Bruno Contrada, ex funzionario del Sisde, nel 1996 fu condannato ad una pena di dieci anni per concorso esterno in associazione di tipo mafioso.
La controversa vicenda, passata attraverso ricorsi con esiti diversi, arrivò infine alla Corte di Cassazione che confermò in via definitiva la condanna riportata in primo grado.
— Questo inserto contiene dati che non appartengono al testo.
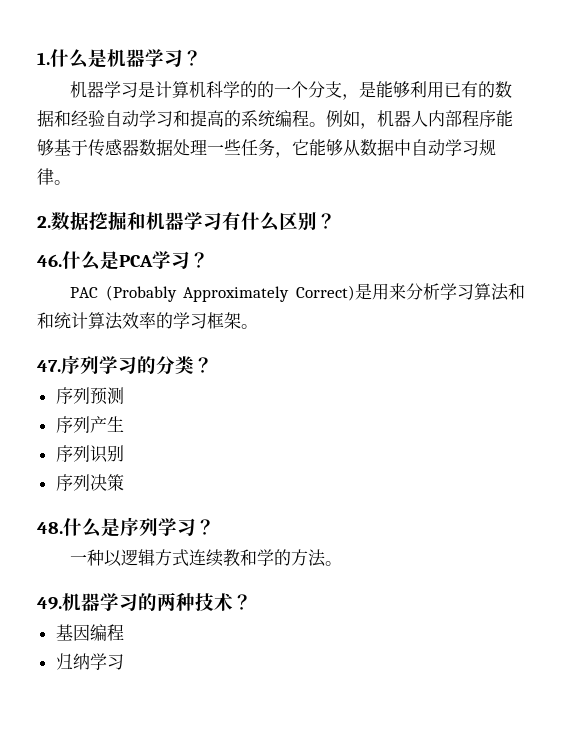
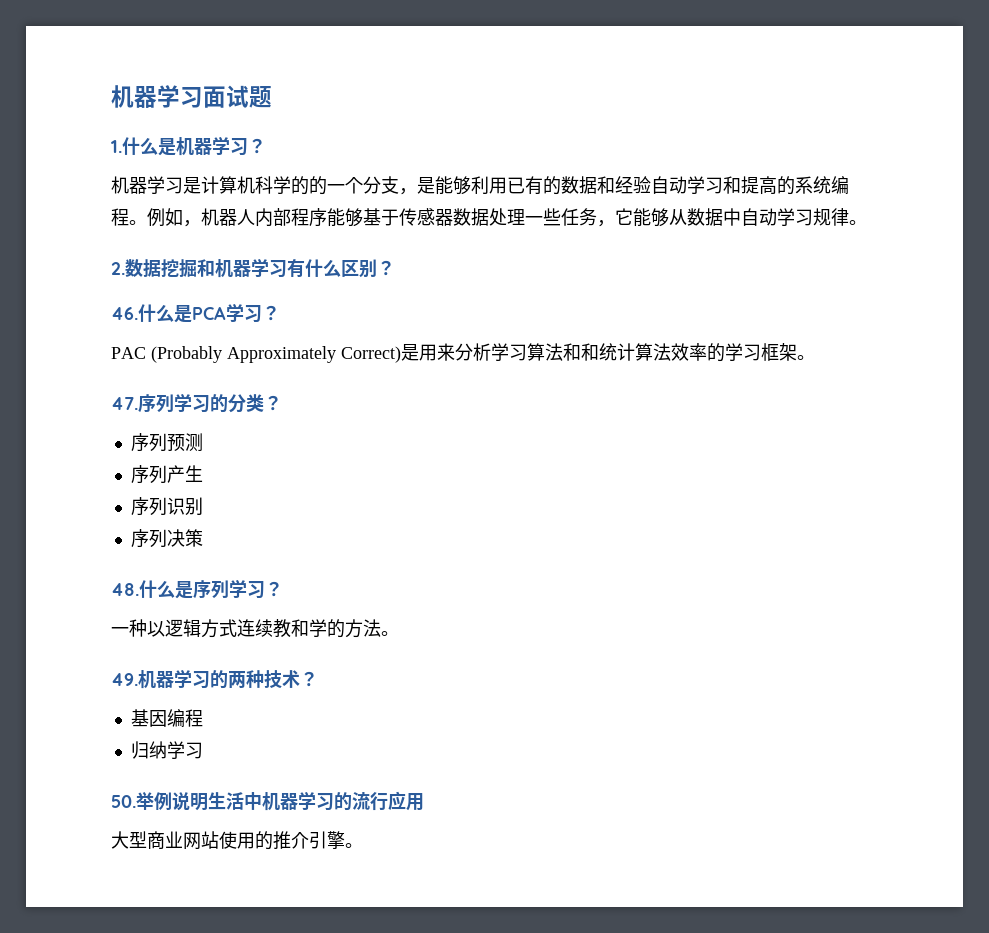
+ 机器学习面试题
+ 50.举例说明生活中机器学习的流行应用
+ 大型商业网站使用的推介引擎。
Contrada finì dunque con lo scontare la sua pena, non rinunciando però a far valere le proprie ragioni in altre sedi, tanto da rivolgersi, tramite il proprio legale di fiducia, l’avvocato Giuseppe Lipera, rivolgersi alla Corte dei diritti dell’uomo di Strasburgo, che stabilì che nel caso Contrada c’era stata la violazione di quanto dettato dalla Convenzione Europea dei diritti dell’Uomo, visto che l’imputato era stato condannato per “concorso esterno in associazione mafiosa”, un reato non previsto da nessuna legge del Parlamento italiano e che secondo il principio “nullum crimen, nulla poena sine praevia lege poenali”, recepito e conclamato dall’art. 7 della Convenzione Europea dei diritti dell’Uomo, avrebbe dovuto avere come conseguenza l’assoluzione dell’ex funzionario del Sisde.
A seguito di questa ultima sentenza, Contrada aveva chiesto la revisione del processo.
Una richiesta respinta dalla Corte d’Appello di Caltanissetta, che ha ritenuto legittima la condanna inflitta all’ex numero tre del Sisde, in quanto il reato di concorso esterno era già previsto e conosciuto ai tempi cui si riferiscono le contestazioni mosse.
Una conclusione diametralmente opposta a quella alla quale erano arrivati i giudici della Corte Europea dei Diritti dell’Uomo (CEDU) .
Della vicenda, l’avvocato difensore di Contrada ha voluto investire direttamente il Presidente della Repubblica, evidenziando come la decisione della Corte nissena potrebbe esporre il’Italia al rischio di sanzioni.
“Esimio Presidente – scrive l’Avv. Lipera nella sua lettera al Presidente della Repubblica – ritengo doveroso inviare alla S.V., quale Capo dello Stato nonché quale Presidente del Consiglio Superiore della Magistratura, copia delle motivazioni (depositate un mese dopo la scadenza del termine di novanta giorni) della sentenza emessa in data 18/11/2015 dalla Corte d’Appello di Caltanissetta, Prima Sezione Penale, che ha rigettato l’istanza di revisione proposta dal noto Dott. Bruno Contrada.
Mi preme portare la E.V. a conoscenza di detto provvedimento – continua Lipera – poiché la Corte territoriale, contravvenendo all’impegno assunto dal nostro Paese di conformarsi alle decisioni della Corte Europea, ha inopinatamente deciso di non recepire il preciso dictat fornito dalla nota sentenza C.E.D.U. del 14/4/2015 la quale, pronunciandosi proprio sullo stesso caso Contrada, ebbe già a dichiarare come il medesimo non andava condannato perché fino al 1994 (anno della sentenza “Demitry”) nel nostro ordinamento non era in alcun modo configurabile il reato di concorso esterno in associazione mafiosa.
La Corte d’Appello di Caltanissetta, giungendo ad affermare che: “Niente ha creato la sentenza Demitry…il fondamento legale del concorso esterno in associazione si rinviene pacificamente negli artt. 110 e 416 bis c.p” (sent. n. 924/15 del 18/11/2015, depositata il 17/3/2016), non si è in alcun modo uniformata al principio di diritto espresso dalla CEDU, la cui pronuncia, seppur impugnata dallo Stato Italiano, è stata peraltro confermata dalla Grande Camera.
Tale incomprensibile ed opinabile presa di posizione della Corte nissena – conclude il legale di Contrada – potrà, altresì, esporre il nostro Paese all’inutile rischio di incorrere in sanzioni per palese violazione dell’art. 46 della Convenzione, secondo cui “Le Alte Parti contraenti si impegnano a conformarsi alle sentenze definitive della Corte sulle controversie nelle quali sono parti”.